Consequently, our team specifically proposes to improve ice core-based accumulation records through the collection of new geophysical data at some of these past ice core sites. Our science objectives this year are on the Eclipse Icefield and include the following: 1) develop bedrock topography maps of the Eclipse Icefield, King Col, and Mt. Logan summit plateau sites; 2) determine surface velocities at all sites; 3) map near-surface spatial accumulation rate patterns; 4) trace internal isochrones at all sites; 5) estimate ice deformation effects on layer thinning; 6) produce updated, to 2016, and corrected accumulation time series at all sites; and 7) compare corrected accumulation records from the Mt. Hunter and St. Elias sites to evaluate spatial accumulation patterns over the past millennium. The research strategy necessitates the use of state-of-the-art ground penetrating radar (GPR), geochemical, satellite remote sensing, numerical modeling, and data synthesis techniques.

Eclipse

Jenga, Escalators, and Pancakes: Where do we choose to collect ice cores and why do ice cores retain a climate record?

Before we dive into how we study accumulation from ice cores, you may ask:

How do we pick an ice core site in the first place?!?

I’ll use a simple mountain glacier (like one in Alaska or Canada) to answer this question because the ice cores we are working with originated from such systems (note: not all glacier systems are the same so this is a very simplified example!)  Glaciers are created at high elevation where yearly snowfall accumulates year after year. At high elevation minimal melting occurs due to cold temperatures year-round, allowing snow to build up over time.  Snow that is buried deeper and deeper eventually turns into ice from compression and other mechanisms.  At some point, so much snow and ice builds up that the entire mass starts to flow downhill, deforming under its own weight due to gravity. Perhaps, compare this to the classic game, Jenga:  the wooden blocks can only stack so high until it all falls down!  As the ice flows downhill to lower elevations, warmer temperatures causes melting, effectively reducing the glacier ice volume.

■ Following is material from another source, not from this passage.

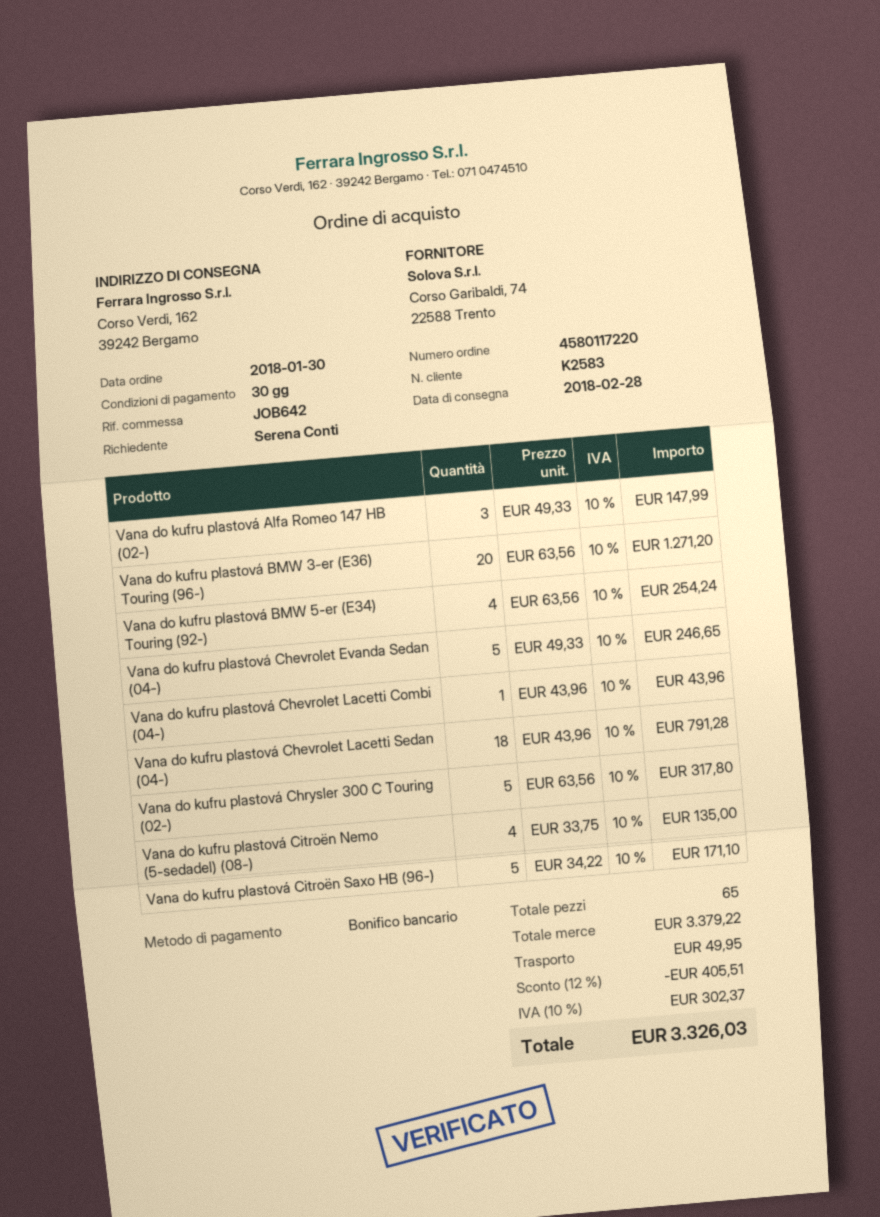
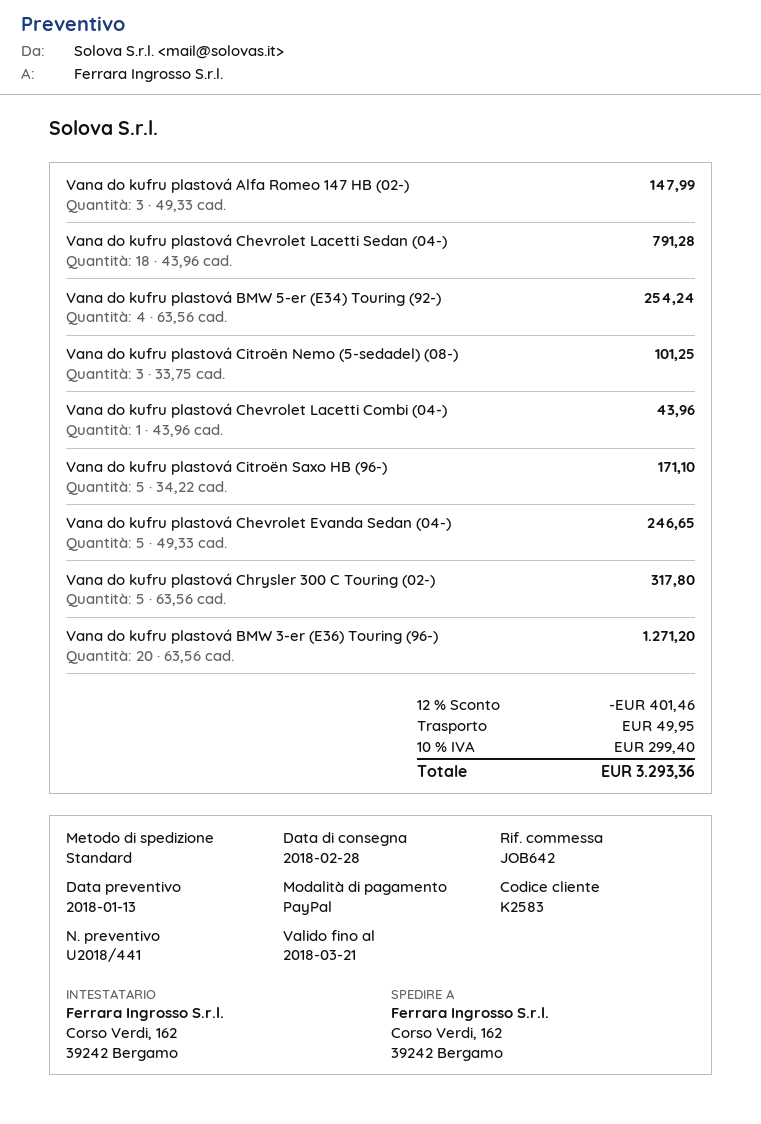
payment method: bank transfer -> PayPal
Vana do kufru plastová Citroën Nemo (5-sedadel) (08-): 4 x 33.75 = 135.00 -> 3 x 33.75 = 101.25
discount: 12% = 405.51 -> 12% = 401.46
tax: 10% = 302.37 -> 10% = 299.40
total: 3326.03 -> 3293.36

A glacier in “steady state” has the same amount of accumulation occurring at higher elevation relative to the amount of volume being lost at lower elevation via melting. Basically, a glacier is like a constant escalator or conveyor belt that you see at the airport, only it’s made of ice and goes through a cycle of accumulation at high elevation and ablation (a fancy term for mass loss) at low elevation.  As a side note, most glaciers are not in a steady state.  Many of them are losing mass far more quickly than gaining mass, hence the worldwide concern for sea level rise impacting all of society.

As you can see, layers in a mountain glacier from individual snowfall events represent distinct periods in time.  If those layers are not melted or significantly deformed, then they are representative of the chemical constituents in the atmosphere that carried the original snow to its point of deposition.  By logic, ideally we collect ice cores at locations which have the least amount of layer deformation or melt because that deformation (from ice flow for example) or melt, disturbs the original chemical signal (the climate record) of interest.  These two factors should make you recognize that high elevation sites where no significant melting occurs, makes for the best ice core sites.  Secondly, these high elevation sites also represent areas where the least amount of layer deformation has occurred from ice flow.  If we can find a site where the ice barely flows and no melting occurs that’s our goal. Ice divides in the dry snow zone (an elevation where it is so cold on a daily basis and year-round, that no melting occurs) make the best locations for ice core extractions because the layers of snow and ice are basically like a stack of pancakes.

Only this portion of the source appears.